L’après-bruit : mutations et prolongements de la scène noise

La scène noise ne s’est jamais figée, muant au contact d’autres territoires : art visuel, performance queer, militantisme écologique, nouveaux territoires hybrides (rap, drone, installations immersives, etc.). Débordant des clubs dans les galeries d’art ou sur les plateformes open source (Bandcamp, SoundCloud), le bruit s’invente chaque nuit sous d’autres formes.
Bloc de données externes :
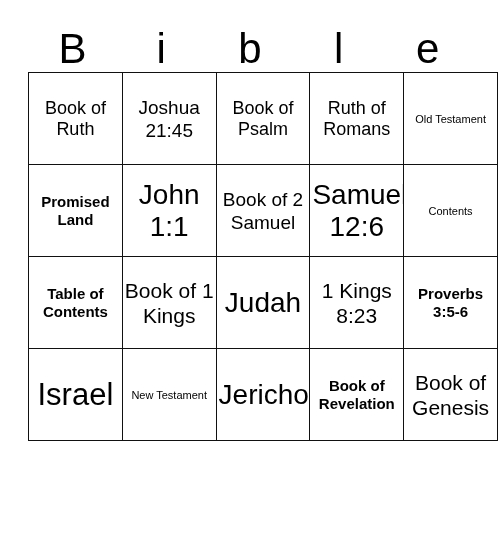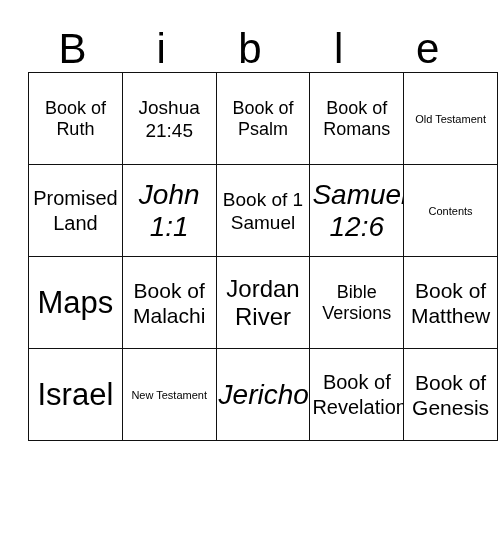--- a/index.html
+++ b/index.html
@@ -99,7 +99,7 @@
             <span class="cell-text fs-m">Book of Psalm</span>
           </td>
         <td>
-            <span class="cell-text fs-m">Book of Romans</span>
+            <span class="cell-text fs-m">Ruth of Romans</span>
           </td>
         <td>
             <span class="cell-text fs-xs">Old Testament</span>

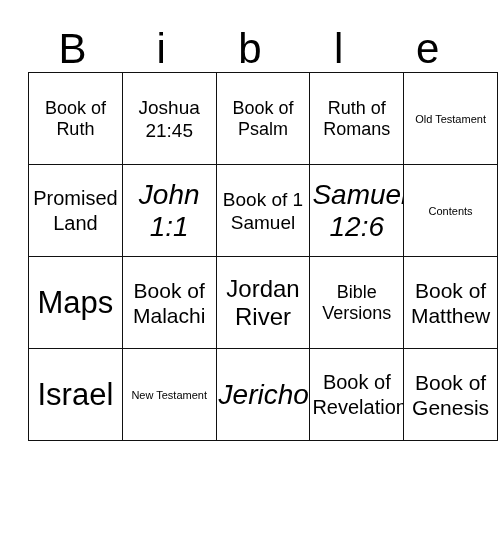--- a/index.html
+++ b/index.html
@@ -65,7 +65,7 @@
 
   
   .fs-xs   { font-size: 11px; line-height: 16px; }
-  .fs-s    { font-size: 20px;   line-height: 25px; }
+  .fs-s    { font-size: 15px;   line-height: 18px; font-weight: bold; }
   .fs-m    { font-size: 18px;   line-height: 21px; }
   .fs-ml   { font-size: 19px;   line-height: 23px; text-align: center; }
   .fs-l    { font-size: 21px;   line-height: 25px; }

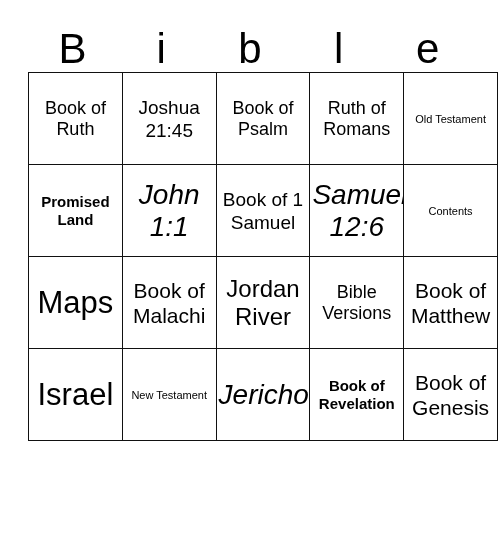--- a/index.html
+++ b/index.html
@@ -70,7 +70,7 @@
   .fs-ml   { font-size: 19px;   line-height: 23px; text-align: center; }
   .fs-l    { font-size: 21px;   line-height: 25px; }
   .fs-xl   { font-size: 24px;   line-height: 28px; }
-  .fs-xxl  { font-size: 28px;   line-height: 32px; font-style: italic; }
+  .fs-xxl  { font-size: 28px;   line-height: 32px; }
   .fs-huge { font-size: 31px;   line-height: 35px; }
 </style>
 </head>

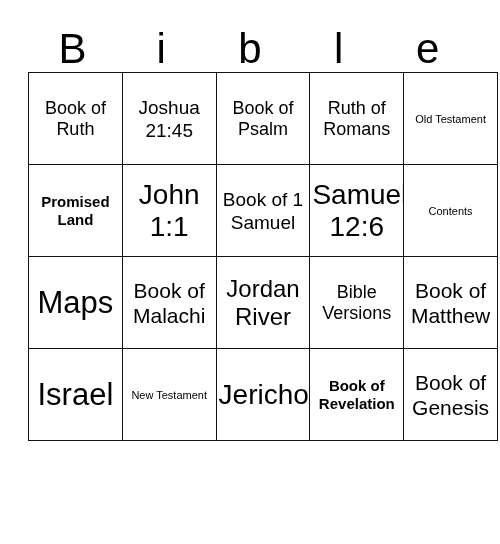--- a/index.html
+++ b/index.html
@@ -113,7 +113,7 @@
             <span class="cell-text fs-xxl">John 1:1</span>
           </td>
         <td>
-            <span class="cell-text fs-ml">Book of 1 Samuel</span>
+            <span class="cell-text fs-ml">Book of 2 Samuel</span>
           </td>
         <td>
             <span class="cell-text fs-xxl">Samuel 12:6</span>

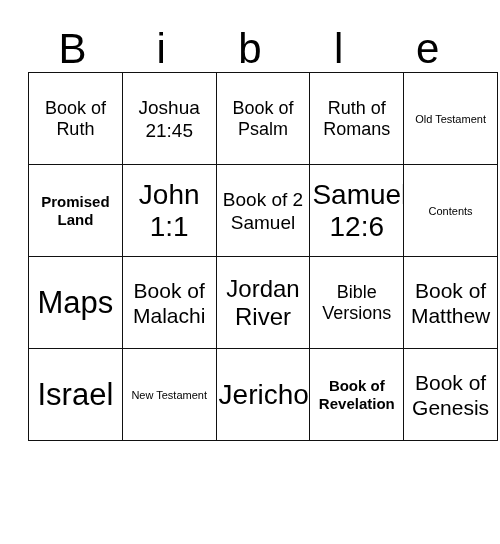--- a/index.html
+++ b/index.html
@@ -124,6 +124,23 @@
       </tr>
       <tr>
         <td>
+            <span class="cell-text fs-s">Table of Contents</span>
+          </td>
+        <td>
+            <span class="cell-text fs-l">Book of 1 Kings</span>
+          </td>
+        <td>
+            <span class="cell-text fs-xxl">Judah</span>
+          </td>
+        <td>
+            <span class="cell-text fs-l">1 Kings 8:23</span>
+          </td>
+        <td>
+            <span class="cell-text fs-s">Proverbs 3:5-6</span>
+          </td>
+      </tr>
+      <tr>
+        <td>
             <span class="cell-text fs-huge">Maps</span>
           </td>
         <td>

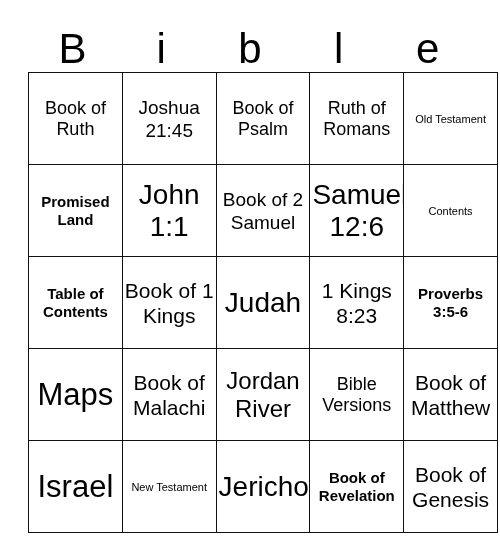--- a/index.html
+++ b/index.html
@@ -141,23 +141,6 @@
       </tr>
       <tr>
         <td>
-            <span class="cell-text fs-huge">Maps</span>
-          </td>
-        <td>
-            <span class="cell-text fs-l">Book of Malachi</span>
-          </td>
-        <td>
-            <span class="cell-text fs-xl">Jordan River</span>
-          </td>
-        <td>
-            <span class="cell-text fs-m">Bible Versions</span>
-          </td>
-        <td>
-            <span class="cell-text fs-l">Book of Matthew</span>
-          </td>
-      </tr>
-      <tr>
-        <td>
             <span class="cell-text fs-huge">Israel</span>
           </td>
         <td>

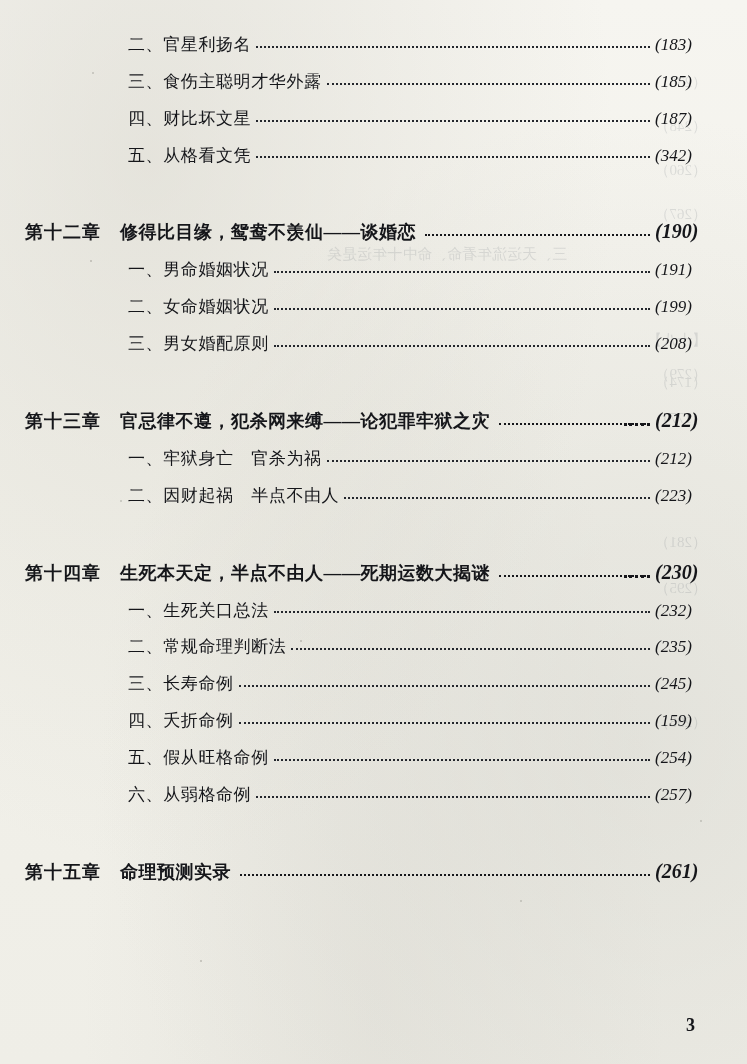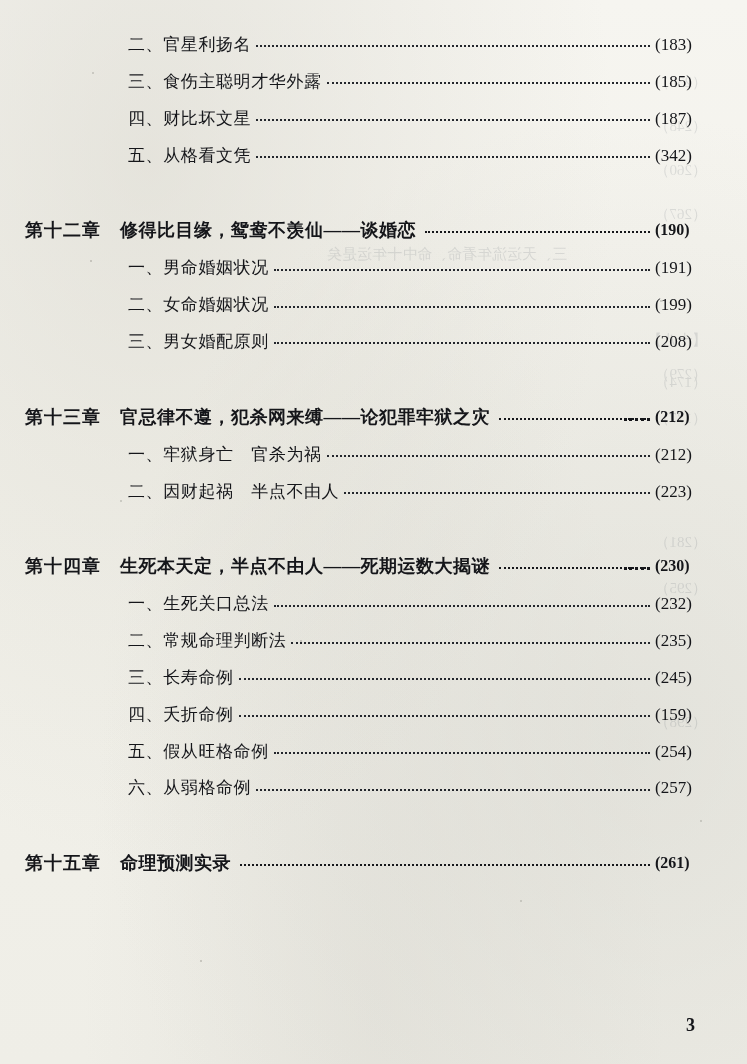--- a/index.html
+++ b/index.html
@@ -57,7 +57,7 @@
 
   .entry {
     display: flex;
-    align-items: center;
+    align-items: flex-end;
     font-size: 17px;
     line-height: 1.05;
     padding: 0;

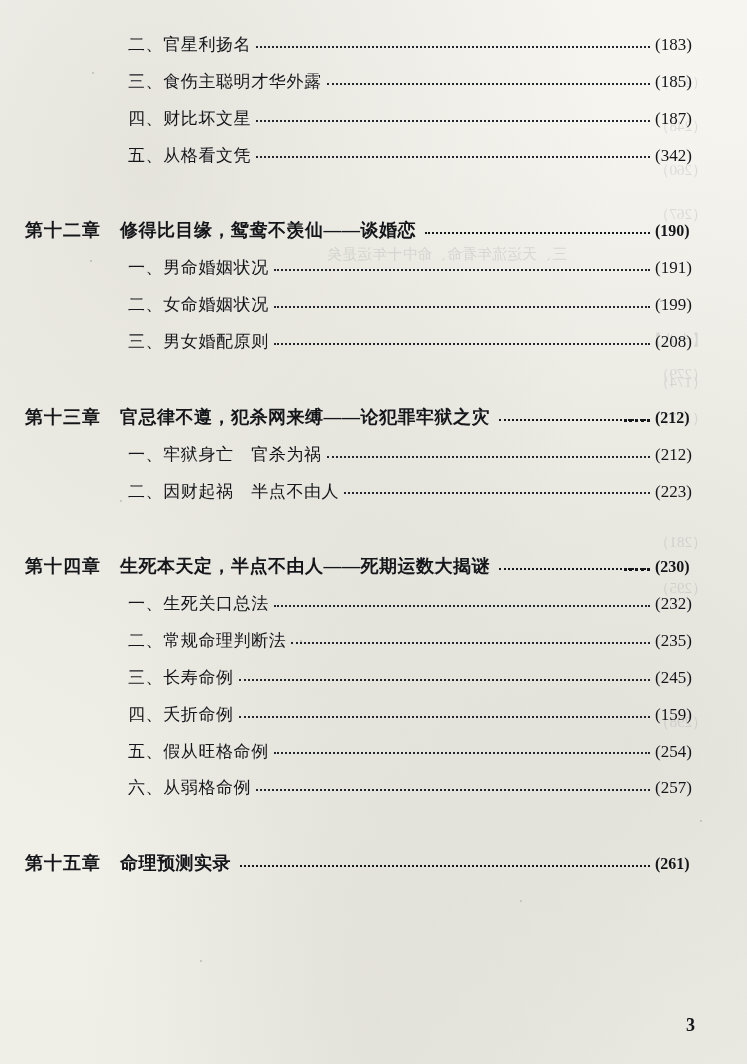--- a/index.html
+++ b/index.html
@@ -130,6 +130,7 @@
     box-sizing: border-box;
     font-size: 17px;
     letter-spacing: 0px;
+    font-style: italic;
   }
   .entry.chapter .pagenum {
     font-size: 16px;

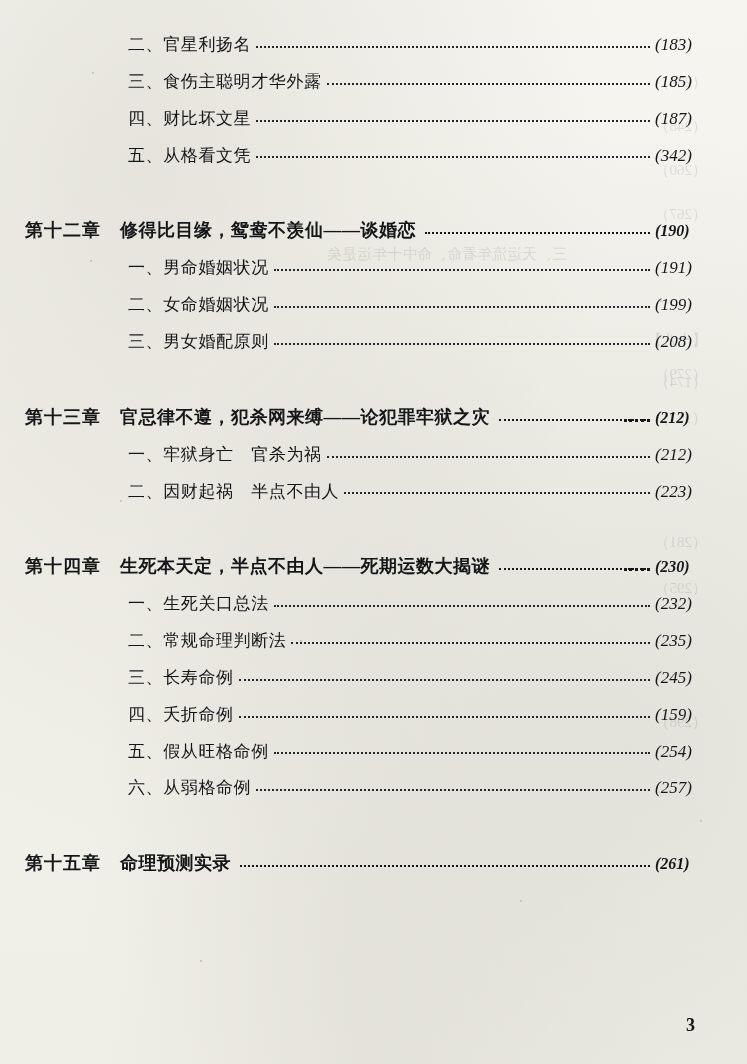--- a/index.html
+++ b/index.html
@@ -133,7 +133,7 @@
     font-style: italic;
   }
   .entry.chapter .pagenum {
-    font-size: 16px;
+    font-size: 20px;
   }
 
   .gap-lg { height: 38px; }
  • Collaborations inédites : Moor Mother avec le collectif free jazz Irreversible Entanglements, Pharmakon remixée par des pointures de la techno experimentale.
  • Nouveaux réseaux : Discord, réseaux P2P, webradios, podcasts dédiés (ex : Everything Is Noise).
  • Questions politiques : du bruit comme arme contre le formatage, la marchandisation, les dispositifs sécuritaires (cf. interventions de Merzbow ou M. Boyd en soutien aux mouvements anticapitalistes).

Où plonger ? Cartographie pour oreilles indomptées

Artiste / Collectif Pays Pour aller plus loin
Merzbow Japon https://merzbow.net
Wolf Eyes USA https://wolfeyes.net
Puce Mary Danemark Puce Mary chez Posh Isolation
Ende Tymes USA Ende Tymes Festival
Hospital Productions États-Unis Hospital Productions
12 Hour Drone États-Unis/Europe 12 Hour Drone

Bruit vivant : ce que réserve l’underground de demain

Le noise ne mourra pas, il se régénère, s’exporte dans de nouveaux espaces, renverse la hiérarchie des genres, s’infiltre dans la techno ou l’avant-garde hip-hop, mutile la pop, électrise la scène alternative. Les figures montantes expérimentent sans filet, catalysent des circuits DIY ultra connectés, inventent d’autres langages – et creusent, inlassablement, le sillon du trouble. Le bruit, c’est la preuve vivante de l’insoumission : la scène noise reste plus que jamais un territoire où s’invente, chaque soir, une musique sans compromis.